Явились и многие другие. Наша старая приятельница мисс Суорц и ее супруг с шумом и треском прискакали из Хемптон-корта со свитой лакеев, разодетых в пышные желтые ливреи, и мулатка по-прежнему изливалась Эмилии в своей пылкой любви. Нужно отдать справедливость мисс Суорц: она неизменно любила бы Эмми, если бы могла с нею видаться. Но — que voulez-vous? — в таком огромном городе людям некогда бегать и разыскивать своих друзей. Стоит им выйти из рядов, и они исчезают, а мы маршируем дальше без них. Разве чье-либо отсутствие замечается на Ярмарке Тщеславия?
Как бы там ни было, но еще до истечения срока траура по мистеру Осборну Эмми оказалась в центре светского круга, члены которого были твердо уверены, что каждый, кто допускается в их общество, должен почитать себя осчастливленным. Среди них едва ли нашлась бы хоть одна леди, не бывшая в родстве с каким-нибудь пэром, хотя бы супруг ее был простым москательщиком в Сити. Некоторые из этих леди были очень учены и осведомлены: они читали произведения миссис Сомервилль {233} и посещали Королевский институт {234}. Другие были суровыми особами евангелического толка и придерживались Эксетер-холла {235}. Нужно сознаться, что Эмми чувствовала себя очень неловко, внимая их пересудам, и ужасно измучилась, когда раз или два была вынуждена принять приглашение миссис Буллок. Эта леди упорно покровительствовала ей и весьма любезно решила заняться ее воспитанием. Она подыскивала для Эмилии портных, вмешивалась в ее распоряжения по хозяйству и следила за ее манерами. Она постоянно приезжала из Роухемптона и развлекала невестку бесцветной светской болтовней и жиденькими придворными сплетнями. Джоз любил послушать миссис Буллок, но майор в сердцах удалялся при появлении этой женщины с ее потугами на светскость. Доббин однажды уснул после обеда под самым носом у лысого Фредерика Буллока на одном из лучших его званых вечеров (Фред все домогался, чтобы осборновские капиталы перекочевали из банкирского дама Стампи и Рауди к его фирме); а тем временем Эмилия, не знавшая латинского языка, не слыхавшая, кто написал последнюю нашумевшую статью в «Эдинбургском обозрении», и нимало не обеспокоенная (словно это ее вовсе не касалось) неожиданным ходом мистера Пиля при обсуждении злополучного законопроекта об эмансипации католиков, — сидела, не раскрывая рта, среди дам в обширной гостиной, глядя в окно на бархатные лужайки, аккуратно посыпанные гравием дорожки и сверкающие крыши оранжерей.

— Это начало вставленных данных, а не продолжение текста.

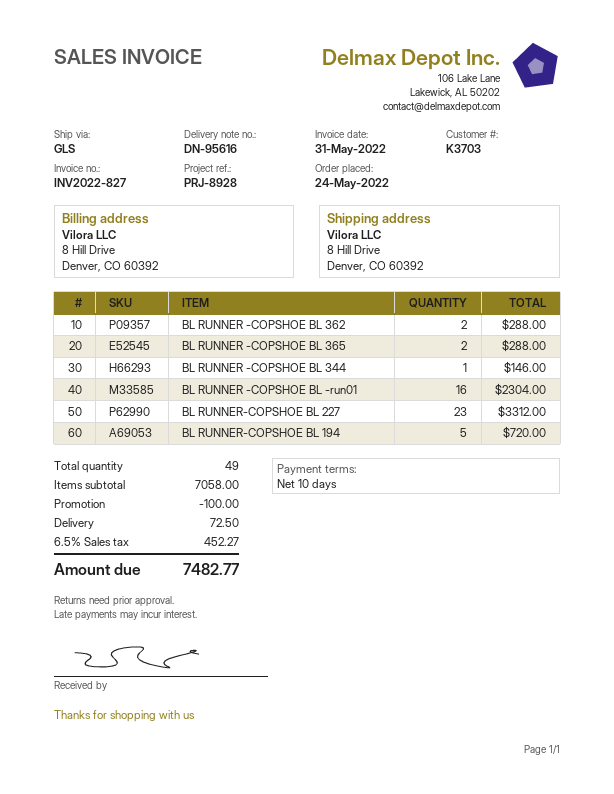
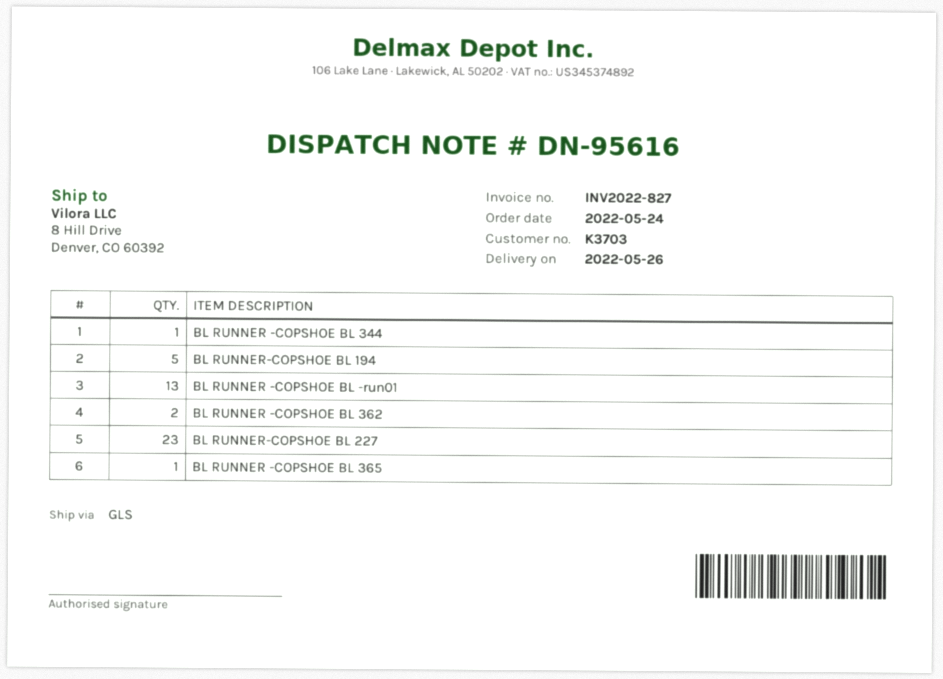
BL RUNNER -COPSHOE BL 365: 2 -> 1
BL RUNNER -COPSHOE BL -run01: 16 -> 13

— По-видимому, она добродушна, но простовата, — сказала миссис Рауди. — А этот майор, кажется, чрезвычайно ею épris. [142]
— Ей страшно не хватает бонтонности, — заметила миссис Холиок. — Вам, милочка, никогда не удастся воспитать ее!
— Она чудовищно невежественна или ко всему равнодушна, — сказала миссис Глаури замогильным голосом и мрачно покачала головой, украшенной тюрбаном. — Я спросила у нее, когда, по ее мнению, произойдет падение римского папы: в тысяча восемьсот тридцать шестом году, как считает мистер Джоуле, или в тысяча восемьсот тридцать девятом, как полагает мистер Уопшот. А она говорит: «Бедный папа! Надеюсь, что с ним ничего не случится… Что он сделал плохого?»
— Она вдова моего брата, — отвечала миссис Фредерик, — и мне кажется, дорогие мои друзья, что уже одно это обязывает нас оказывать ей всяческое внимание и руководить ее вступлением в высший свет. Вы, разумеется, понимаете, что у тех, чьи разочарования так хорошо известны, не может быть корыстных соображений!
— Бедняжка эта милая миссис Буллок, — сказала миссис Рауди, обращаясь к миссис Холиок, с которой они уезжали вместе, — вечно она что-то замышляет и подстраивает! Ей хочется, чтобы счет миссис Осборн был переведен из нашего банка в ее. А ее старания подладиться к этому мальчику и держать его при своей подслеповатой Розочке положительно смешны!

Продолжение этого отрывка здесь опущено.